L’origine était contestée : encre défectueuse, procédé d’impression, nature des panneaux ou incompatibilité entre ces éléments ?
LA PROBLÉMATIQUE
L’un des supports avait été présenté comme du PETG, copolyester utilisable pour l’impression. Il fallait déterminer :
• la nature chimique des panneaux ;
• la famille chimique de l’encre ;
• la concordance entre matériaux annoncés et employés ;
• la compatibilité probable du couple support–encre.
Les prescriptions du constructeur et les caractéristiques des encres recommandées n’avaient pas été communiquées.
LES PRÉLÈVEMENTS
Des carottes de 20 mm ont été prélevées sur plusieurs panneaux ainsi qu’un fragment d’encre décollé.
L’examen des deux faces était essentiel : certains éléments se composaient de deux plaques accolées, particularité peu visible.
LA MÉTHODE ANALYTIQUE
Les échantillons ont été étudiés par spectrométrie infrarouge IRTF-ATR.
Cette technique fournit la signature moléculaire d’un matériau. Les spectres ont été comparés à des milliers de références. L’analyse a porté sur les faces imprimées et opposées, les plaques et le fragment d’encre.
LES RÉSULTATS
Deux familles de supports ont été identifiées :
• des panneaux étaient en polycarbonate ;
• celui annoncé en PETG était en réalité en polychlorure de vinyle (PVC).
La couche imprimée présentait la signature d’un liant polymérique acrylique. Faute de documentation complète, il restait impossible d’en déterminer tous les additifs et de vérifier son domaine d’emploi.
LES CONCLUSIONS
Les analyses ont établi une discordance objective entre la nature annoncée d’un panneau et sa composition réelle. Elles ont aussi montré que les supports différaient.
Ces résultats rendaient crédible une inadéquation entre l’encre, les supports et les conditions de mise en œuvre. Le couple support–encre apparaissait inadapté à l’usage prévu.
Il restait impossible d’attribuer le décollement à un mécanisme unique. Sans prescriptions du constructeur, fiches techniques de l’encre ni paramètres de sérigraphie et de séchage, la part respective du support, de l’encre et du procédé ne pouvait être quantifiée.
À RETENIR
Identifier séparément le support et la couche déposée est indispensable.
L’analyse chimique peut révéler une substitution de matériau, une discordance contractuelle ou une incompatibilité probable.
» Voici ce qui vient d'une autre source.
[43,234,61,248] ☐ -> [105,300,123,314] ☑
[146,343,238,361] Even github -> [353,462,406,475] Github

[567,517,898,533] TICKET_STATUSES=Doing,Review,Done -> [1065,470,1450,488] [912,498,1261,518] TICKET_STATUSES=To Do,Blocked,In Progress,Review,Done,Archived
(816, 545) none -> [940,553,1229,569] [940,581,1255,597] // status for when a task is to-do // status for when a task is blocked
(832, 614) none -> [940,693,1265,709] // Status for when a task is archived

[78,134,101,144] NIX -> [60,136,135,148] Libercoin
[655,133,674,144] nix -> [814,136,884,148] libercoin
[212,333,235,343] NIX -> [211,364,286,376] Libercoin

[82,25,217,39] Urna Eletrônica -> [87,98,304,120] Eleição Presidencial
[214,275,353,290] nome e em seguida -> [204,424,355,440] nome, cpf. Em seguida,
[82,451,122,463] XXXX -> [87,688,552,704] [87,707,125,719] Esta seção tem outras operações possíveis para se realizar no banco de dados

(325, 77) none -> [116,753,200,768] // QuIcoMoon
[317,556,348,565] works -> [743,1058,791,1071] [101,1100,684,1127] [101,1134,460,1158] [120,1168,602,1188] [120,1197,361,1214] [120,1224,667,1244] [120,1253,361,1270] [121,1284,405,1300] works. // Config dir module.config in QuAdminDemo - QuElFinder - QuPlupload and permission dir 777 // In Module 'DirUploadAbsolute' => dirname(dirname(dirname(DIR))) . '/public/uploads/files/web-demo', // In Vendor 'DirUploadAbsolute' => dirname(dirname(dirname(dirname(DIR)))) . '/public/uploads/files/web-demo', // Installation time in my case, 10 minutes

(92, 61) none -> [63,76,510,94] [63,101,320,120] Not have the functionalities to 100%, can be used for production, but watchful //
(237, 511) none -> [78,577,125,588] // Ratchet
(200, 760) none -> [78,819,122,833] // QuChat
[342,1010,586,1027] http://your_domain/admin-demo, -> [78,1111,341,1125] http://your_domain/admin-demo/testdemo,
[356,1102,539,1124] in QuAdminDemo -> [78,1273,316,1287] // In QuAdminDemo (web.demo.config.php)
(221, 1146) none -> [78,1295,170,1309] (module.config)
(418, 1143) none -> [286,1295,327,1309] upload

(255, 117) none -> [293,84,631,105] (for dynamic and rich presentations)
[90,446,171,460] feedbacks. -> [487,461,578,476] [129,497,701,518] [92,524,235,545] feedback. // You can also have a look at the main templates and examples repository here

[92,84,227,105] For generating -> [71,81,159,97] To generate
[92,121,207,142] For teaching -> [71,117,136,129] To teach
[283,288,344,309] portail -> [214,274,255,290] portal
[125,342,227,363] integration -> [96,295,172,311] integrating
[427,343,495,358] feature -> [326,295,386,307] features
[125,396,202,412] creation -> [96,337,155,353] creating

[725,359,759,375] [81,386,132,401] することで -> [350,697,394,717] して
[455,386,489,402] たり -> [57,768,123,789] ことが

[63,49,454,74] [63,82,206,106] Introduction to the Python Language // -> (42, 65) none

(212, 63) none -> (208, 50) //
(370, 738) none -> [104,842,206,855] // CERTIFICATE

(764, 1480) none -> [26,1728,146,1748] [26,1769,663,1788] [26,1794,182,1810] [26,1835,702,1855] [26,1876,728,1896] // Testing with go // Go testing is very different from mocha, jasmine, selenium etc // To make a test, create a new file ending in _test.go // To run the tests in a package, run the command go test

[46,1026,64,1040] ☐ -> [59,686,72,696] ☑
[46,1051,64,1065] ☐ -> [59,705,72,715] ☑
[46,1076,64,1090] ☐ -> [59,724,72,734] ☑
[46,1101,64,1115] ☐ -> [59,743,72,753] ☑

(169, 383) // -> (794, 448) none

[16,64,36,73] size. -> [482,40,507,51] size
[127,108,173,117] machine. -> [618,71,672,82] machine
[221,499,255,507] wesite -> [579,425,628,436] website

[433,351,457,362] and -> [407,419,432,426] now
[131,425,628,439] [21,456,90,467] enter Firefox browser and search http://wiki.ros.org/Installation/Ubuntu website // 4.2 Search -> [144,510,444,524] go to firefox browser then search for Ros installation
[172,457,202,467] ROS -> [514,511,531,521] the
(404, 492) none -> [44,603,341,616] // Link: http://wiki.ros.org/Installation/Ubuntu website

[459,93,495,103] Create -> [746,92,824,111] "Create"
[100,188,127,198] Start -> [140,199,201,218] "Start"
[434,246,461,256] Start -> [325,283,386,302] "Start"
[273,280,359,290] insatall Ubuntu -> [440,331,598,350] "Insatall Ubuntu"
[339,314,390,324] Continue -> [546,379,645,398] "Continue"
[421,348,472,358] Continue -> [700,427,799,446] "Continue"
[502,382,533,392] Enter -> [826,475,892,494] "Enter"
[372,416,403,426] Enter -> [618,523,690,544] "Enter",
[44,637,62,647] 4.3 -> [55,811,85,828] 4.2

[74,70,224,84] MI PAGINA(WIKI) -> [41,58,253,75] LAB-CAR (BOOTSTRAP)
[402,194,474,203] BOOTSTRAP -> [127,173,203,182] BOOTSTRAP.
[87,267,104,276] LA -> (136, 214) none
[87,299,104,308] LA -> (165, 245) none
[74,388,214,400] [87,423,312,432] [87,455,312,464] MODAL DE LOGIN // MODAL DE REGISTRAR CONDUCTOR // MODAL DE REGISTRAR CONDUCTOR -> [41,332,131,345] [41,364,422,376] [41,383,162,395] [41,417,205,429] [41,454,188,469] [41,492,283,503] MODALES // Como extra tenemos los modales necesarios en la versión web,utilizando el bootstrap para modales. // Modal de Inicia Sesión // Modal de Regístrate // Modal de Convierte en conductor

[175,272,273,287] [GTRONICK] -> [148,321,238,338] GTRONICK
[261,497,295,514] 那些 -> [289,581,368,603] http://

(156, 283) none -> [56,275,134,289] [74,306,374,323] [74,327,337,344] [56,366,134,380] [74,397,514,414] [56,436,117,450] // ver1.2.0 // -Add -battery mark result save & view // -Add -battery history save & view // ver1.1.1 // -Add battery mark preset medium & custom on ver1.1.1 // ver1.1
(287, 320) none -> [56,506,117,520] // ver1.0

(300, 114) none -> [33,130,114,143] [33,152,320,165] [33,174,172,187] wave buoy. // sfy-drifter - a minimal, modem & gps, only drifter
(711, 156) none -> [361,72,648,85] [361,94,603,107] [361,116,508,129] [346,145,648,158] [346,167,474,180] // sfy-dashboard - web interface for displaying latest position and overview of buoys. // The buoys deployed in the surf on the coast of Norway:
Mais identifier les matériaux ne suffit pas toujours à déterminer le mécanisme exact du désordre.
L’analyse transforme une trace en information scientifique en rendant « visible » ce qui ne l’était pas ; l’expertise transforme cette information en élément de preuve, l’expert transforme ces résultats en explications, ces explications en conclusions, le magistrat décide et juge.